What the task asks: Return the data below exactly, but only from the line containing "endpoint nouvellement créé" through the line containing "II. Création de", with both of those lines included.

++++++

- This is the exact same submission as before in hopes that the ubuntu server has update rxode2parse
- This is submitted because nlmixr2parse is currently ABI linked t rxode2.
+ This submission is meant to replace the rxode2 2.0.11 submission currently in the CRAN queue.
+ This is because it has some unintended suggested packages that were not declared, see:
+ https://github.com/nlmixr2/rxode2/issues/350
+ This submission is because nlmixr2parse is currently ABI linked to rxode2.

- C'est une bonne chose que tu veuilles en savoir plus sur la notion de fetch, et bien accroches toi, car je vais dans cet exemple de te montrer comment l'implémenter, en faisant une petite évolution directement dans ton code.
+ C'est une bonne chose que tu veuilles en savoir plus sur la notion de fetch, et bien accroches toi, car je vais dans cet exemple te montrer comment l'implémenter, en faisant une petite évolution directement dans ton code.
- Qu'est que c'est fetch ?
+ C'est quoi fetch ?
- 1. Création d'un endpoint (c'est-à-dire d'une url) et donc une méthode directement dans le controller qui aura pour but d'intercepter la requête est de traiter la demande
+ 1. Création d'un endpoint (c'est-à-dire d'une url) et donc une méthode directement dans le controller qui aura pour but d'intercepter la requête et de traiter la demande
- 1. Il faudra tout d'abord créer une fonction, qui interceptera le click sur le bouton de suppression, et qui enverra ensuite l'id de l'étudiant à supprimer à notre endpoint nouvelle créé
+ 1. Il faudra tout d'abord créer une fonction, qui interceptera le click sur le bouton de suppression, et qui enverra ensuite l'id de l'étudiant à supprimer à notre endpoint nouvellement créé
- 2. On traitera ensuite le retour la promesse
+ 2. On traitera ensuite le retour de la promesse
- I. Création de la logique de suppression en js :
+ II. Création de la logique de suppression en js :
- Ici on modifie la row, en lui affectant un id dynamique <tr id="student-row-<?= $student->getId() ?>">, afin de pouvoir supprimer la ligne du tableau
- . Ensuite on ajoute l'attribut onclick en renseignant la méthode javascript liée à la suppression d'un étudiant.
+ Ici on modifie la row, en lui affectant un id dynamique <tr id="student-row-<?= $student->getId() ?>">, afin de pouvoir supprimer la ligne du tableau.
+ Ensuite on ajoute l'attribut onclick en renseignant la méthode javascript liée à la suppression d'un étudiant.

++++++

Result below:
+ 1. Il faudra tout d'abord créer une fonction, qui interceptera le click sur le bouton de suppression, et qui enverra ensuite l'id de l'étudiant à supprimer à notre endpoint nouvellement créé
- 2. On traitera ensuite le retour la promesse
+ 2. On traitera ensuite le retour de la promesse
- I. Création de la logique de suppression en js :
+ II. Création de la logique de suppression en js :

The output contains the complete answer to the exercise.